GM Ian Rogers wrote an award-winning article “Top Ten Lessons from the Sinquefield Cup” in the same style.



  1. 11. WGM Tatev Abrahamyan is a class act. She is the kind of player (like her fellow Armenian, GM Levon Aronian) who says she was fortunate when she wins and says her opponent played well when she doesn’t win. Congratulating Nazi on Facebook reminded all of us Tatev fans once again why we are Tatev fans.

    12. The St. Louis Chess Club & Scholastic Center has dramatically improved all levels of chess in America. Every day that SLCCSC is in operation, chess becomes cooler, more legitimate, and definitely more accessible. Huge Thanks to the Sinquefields, Tony Rich, and their team.

    Greg – thanks for another great article!
    “Coach Jay” Stallings
    Southern California

  2. I really liked the analysis by Maurice because he broke it down to very simple strategic ideas and you could tell he really wanted everyone to understand what was happening in each situation.

  3. Great post on FB in regards to this article which I just came across…

    Lev Vladimirovich: I’m sure Greg is a lovely gentleman, and I didn’t tune in to the broadcast, so I don’t have the same gripes as Ilya above. However, I still strongly disagree with and dislike the article. Even taking out my personal views, it was poorly written and supported. To begin with, I don’t give a damn about the “confessional booth” either, and Greg citing it as an example of Caruana’s performance is silly.

    No, Caruana’s performance begins and ends with his sensational play at the board. If soundbites really mattered, the eloquent and insightful Peter Leko would have way more fans than the inarticulate Magnus Carlsen.

    And Alexander Grischuk and Anton Korobov would probably be the two most popular players in the world.

    Also, is there some rule that you have to over-exaggerate to ludicrous degrees about female players? Paikidze played well and deserved to win, but “Topalov in his prime”? People should laugh when you claim that about a player rated just under 2350 FIDE.

    Similarly, some of the young female players might turn out to be really good (or they might never break 2400 FIDE, who knows?), but I’m not sure Eswaran’s victory over Abrahmyan in the last round is the best example. Abrahamyan played that Najdorf on a 2000 Elo level. Nice win, but most random 2200-2300 FIDE players would accomplish the same.

    Related to this, Anna Zatonishik was horribly out of form, not having played or properly prepared in forever, blundering left and right, and more concerned with taking care of her young child. Amusingly, she was still in way better form than Irina Krush was.

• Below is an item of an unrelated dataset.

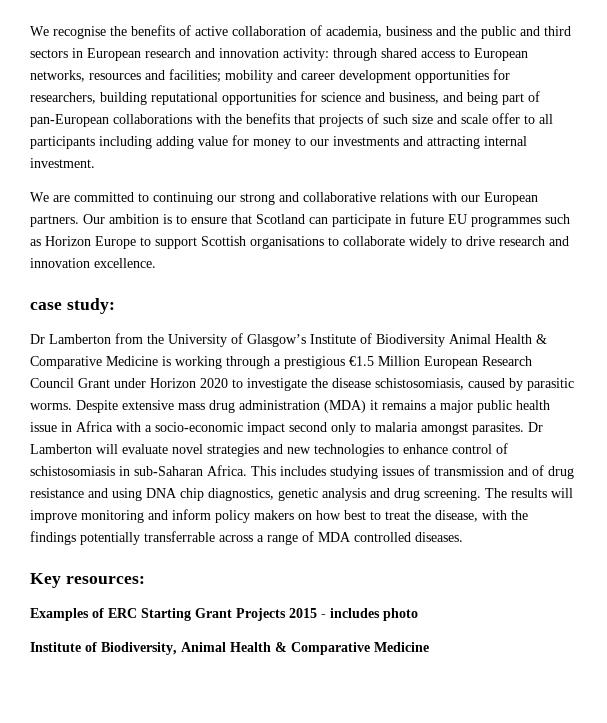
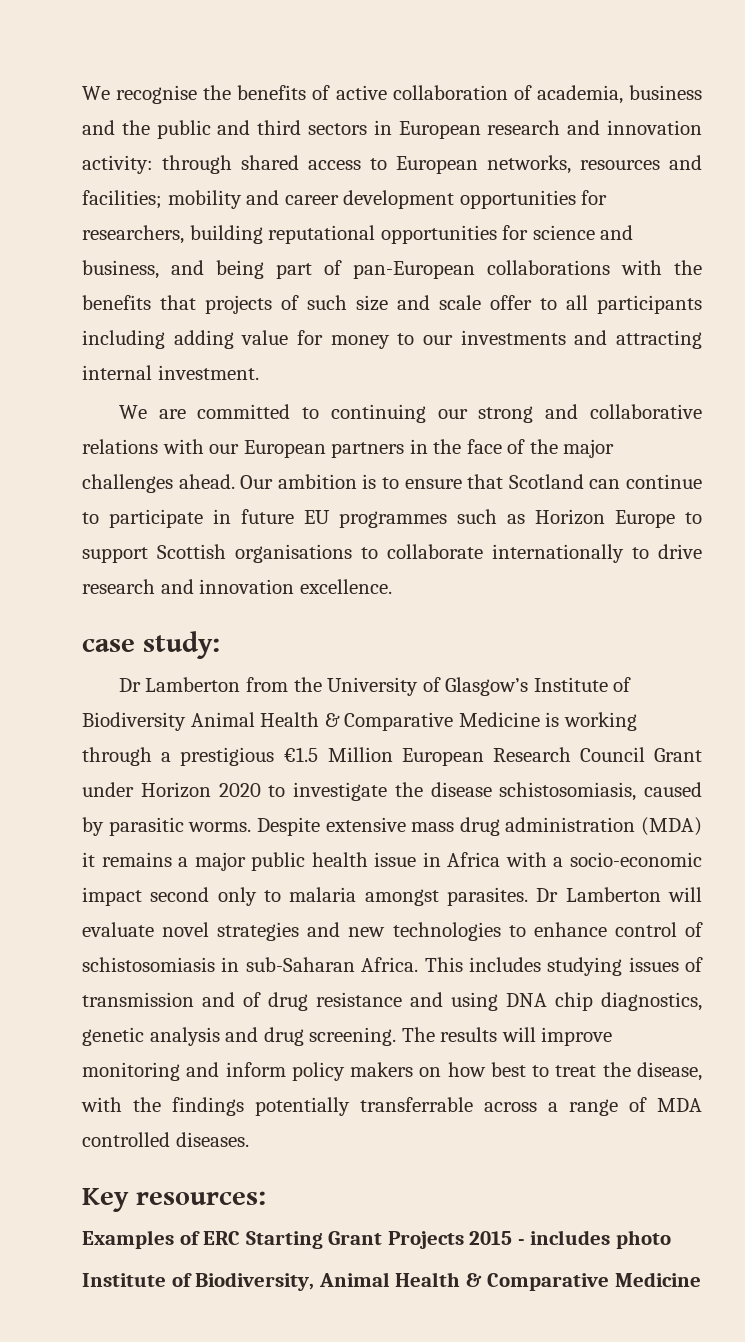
- We are committed to continuing our strong and collaborative relations with our European partners.
+ We are committed to continuing our strong and collaborative relations with our European partners in the face of the major challenges ahead.
- Our ambition is to ensure that Scotland can participate in future EU programmes such as Horizon Europe to support Scottish organisations to collaborate widely to drive research and innovation excellence.
+ Our ambition is to ensure that Scotland can continue to participate in future EU programmes such as Horizon Europe to support Scottish organisations to collaborate internationally to drive research and innovation excellence.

    5. is just absurd back-patting, and this is coming from the world’s biggest Yasser fan. It becomes even more ridiculous when one considers the writer’s sister is on the commentary team.

    And wow, the confessional booth gets not one, but TWO shout-outs with 6. Okay Greg, we’re happy you like the gimmick. Many fans, however, possibly the majority, find it alternately annoying and irrelevant. You claiming “There are thousands of people watching, and nothing excited them more than someone stepping into that confessional booth.” is empty and unsupported.

    The Kasparov blitz side event is nice, but “one of the most important events in a decade”?! Nevermind the fact that Kasparov has played in blitz events against younger players several times in the past few years. The match against MVL comes to mind. At this point, I realized I was reading a breathless press release more than a cogent article.

    I also question the amount of effort put into the article, considering that 3. Qd3 in the diagrammed Chandra-So game is impossible, since the queen had previously been on e6.
    Unlike · Reply · 1 · April 26 at 9:19pm · Edited

  4. Congrats to Greg on #4 for 2016. Despite a detractor (see above), Greg’s article covered a lot of ground and is aimed at chess fans, not chess perfectionists. That is to say, surely Greg didn’t mean that Nazi was playing at the accuracy level of Topalov, but rather the style and grit that Topalov showed in his prime. And, his observations recapped the event nicely, as though we had been there.